[simpits-chat] A tuesday funny for you .

Ben Jones bjones at pipecomp.com.au
Tue Nov 25 17:47:22 PST 2003


I thought these were funny
ben



Snappy Answer No. 1
A stewardess was stationed at the departure gate to
check tickets. As a man approached, she extended her
hand for the ticket, and he opened his coat and
flashed her. Without missing a beat she said, "Sir, I
need to see your ticket, not your stub."



Snappy Answer No. 2
THE TEACHER Snappy Answer OF THE YEAR

A university lecturer reminds her students of
tomorrow's final exam.
"Now, I won't tolerate any excuses for you not being
here tomorrow.
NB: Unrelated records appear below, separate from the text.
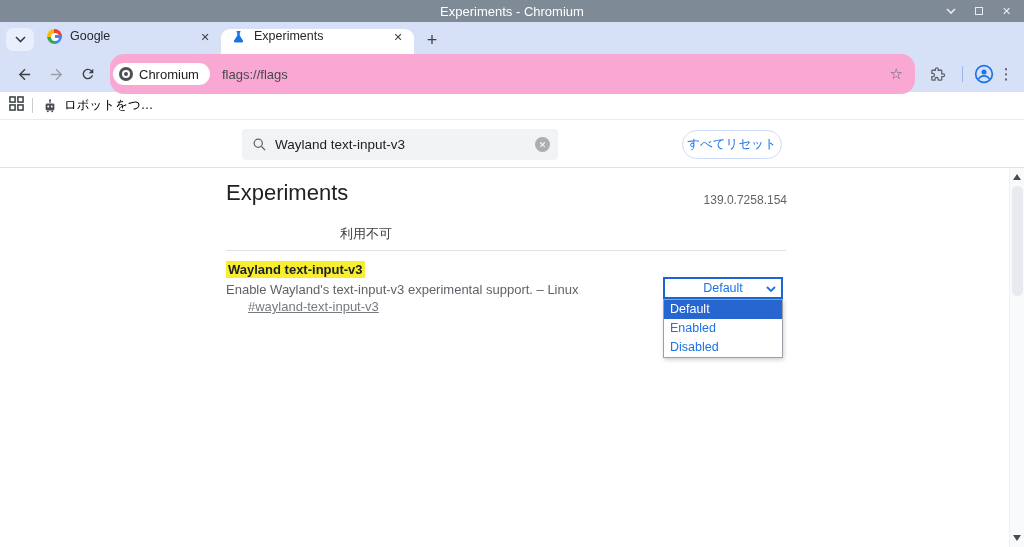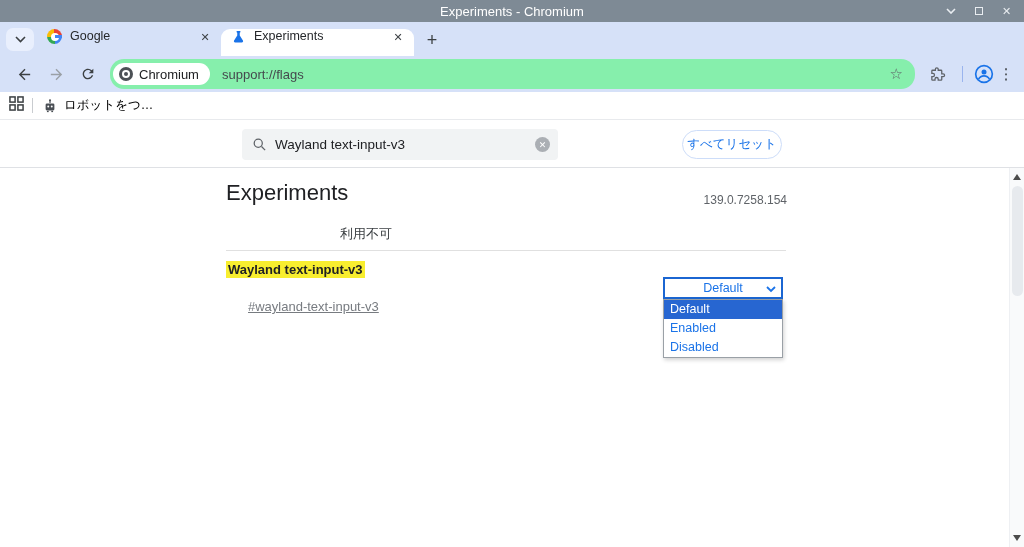"Chromium" .omnibox { background: #86efac -> #f9a8d4; height: 30px -> 40px }
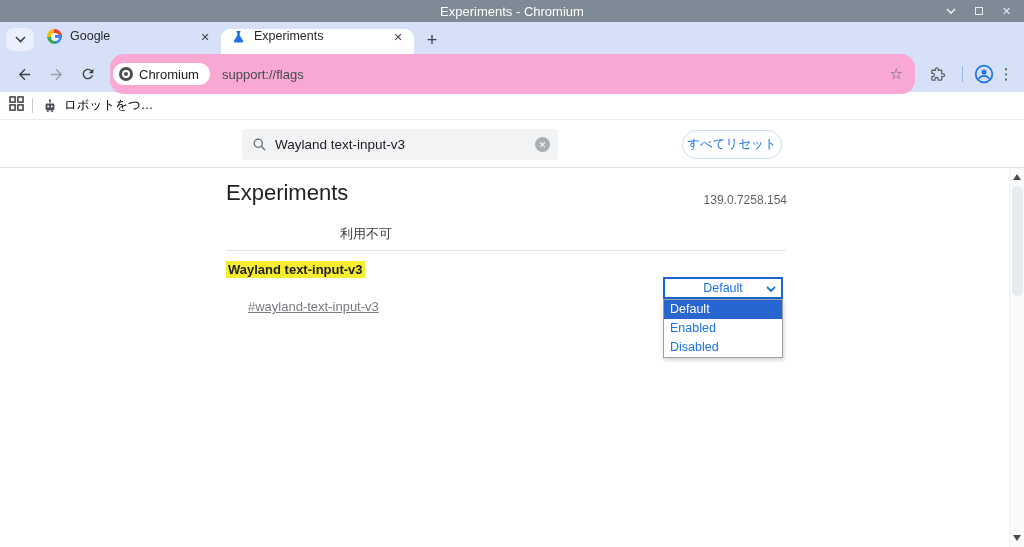"support://flags" span.url { text: support://flags -> flags://flags }
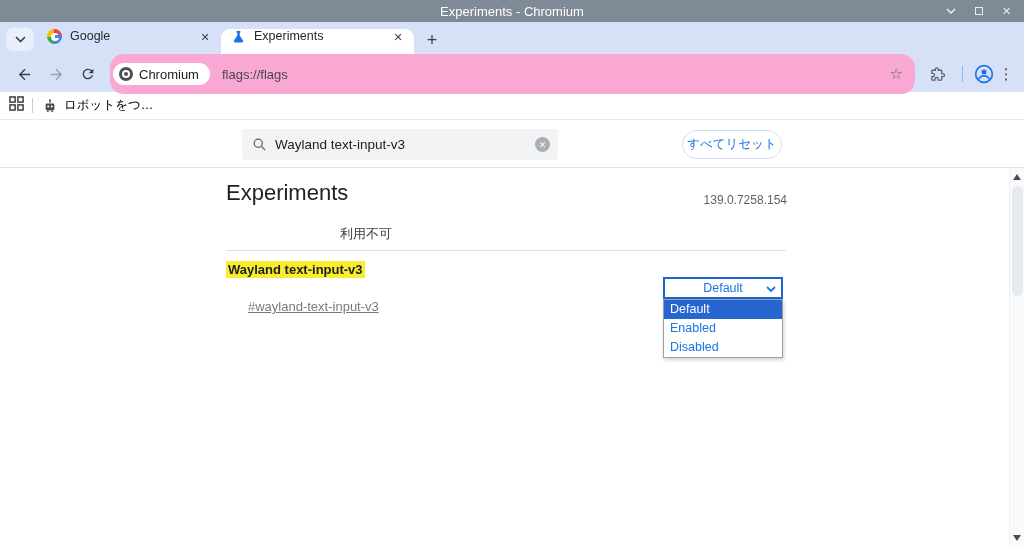"Enable Wayland's text-input-v3" div.flag-desc { html: none -> <div>Enable Wayland's text-input-v3 experimental support. – Linux</div> }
I might consider a nuclear attack or a
serious personal injury or illness, or a death in your
immediate family but that's it, no other excuses
whatsoever!
" A smart-arse bloke in the back of the room raised
his hand and asks, "What would you say if tomorrow I
said I was suffering from complete and utter sexual
exhaustion?"
The entire class does its best to stifle their
laughter. When silence is restored, the lecturer
smiles sympathetically at the student, shakes her
head, and sweetly says, "Well, I suppose you'd have to
write the exam with your other hand."